Multimodal for Knowledge Work, Not Cats and Dogs

Economic value is in knowledge work, so train multimodal models on charts, tables, invoices, PDFs and UIs — not COCO.

Problem it solves

Why agent models need a purpose-built multimodal corpus rather than off-the-shelf natural-image training.

Best for

Teams pre-training multimodal models meant to do economically valuable work on screens and documents.

Not ideal for

General-purpose vision tasks (natural images, object recognition) where the value is not in screens or documents.

Overview

Why this framework exists

Most multimodal models inherit an academic focus and are trained on natural images — cat-and-dog photos straight out of a camera (COCO). But the majority of economic value is in knowledge work, which means a totally different pre-training corpus: charts, graphs, tables, invoices, PDFs, receipts, unstructured data and UIs, made fast and very good at dense OCR on screens.
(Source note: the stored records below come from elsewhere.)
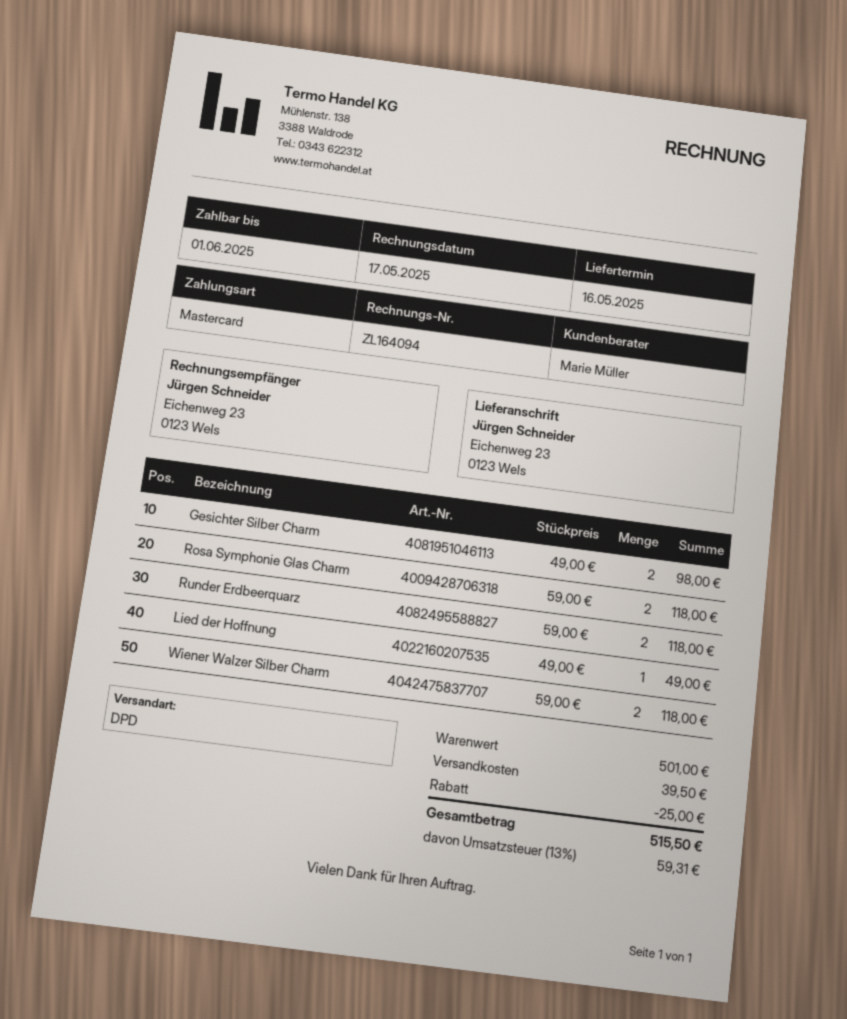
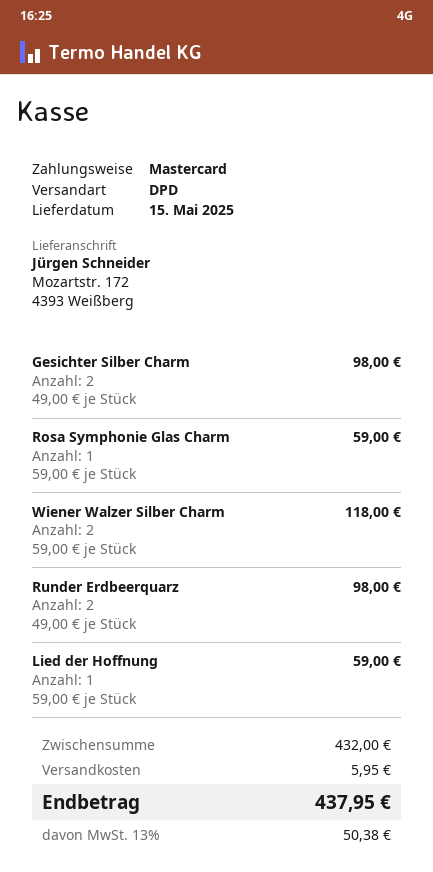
delivery date: 2025-05-16 -> 2025-05-15
ship to: Eichenweg 23, 0123 Wels -> Mozartstr. 172, 4393 Weißberg
Rosa Symphonie Glas Charm: 2 x 59.00 = 118.00 -> 1 x 59.00 = 59.00
Runder Erdbeerquarz: 2 x 59.00 = 118.00 -> 2 x 49.00 = 98.00
Lied der Hoffnung: 1 x 49.00 = 49.00 -> 1 x 59.00 = 59.00
subtotal: 501.00 -> 432.00
discount: 25.00 -> none
shipping: 39.50 -> 5.95
tax: 13% = 59.31 -> 13% = 50.38
total: 515.50 -> 437.95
That corpus is the "raw putty" for a useful agent, and is what Adept built the Fuyu architecture around.

Core principles

3 total

Pick the pre-training corpus by where the economic value is, not by what academia benchmarks.
Knowledge-work multimodality (charts/tables/PDFs/UIs) is a different corpus from natural images.
Dense OCR on screens plus speed is the base layer a reliable agent stands on.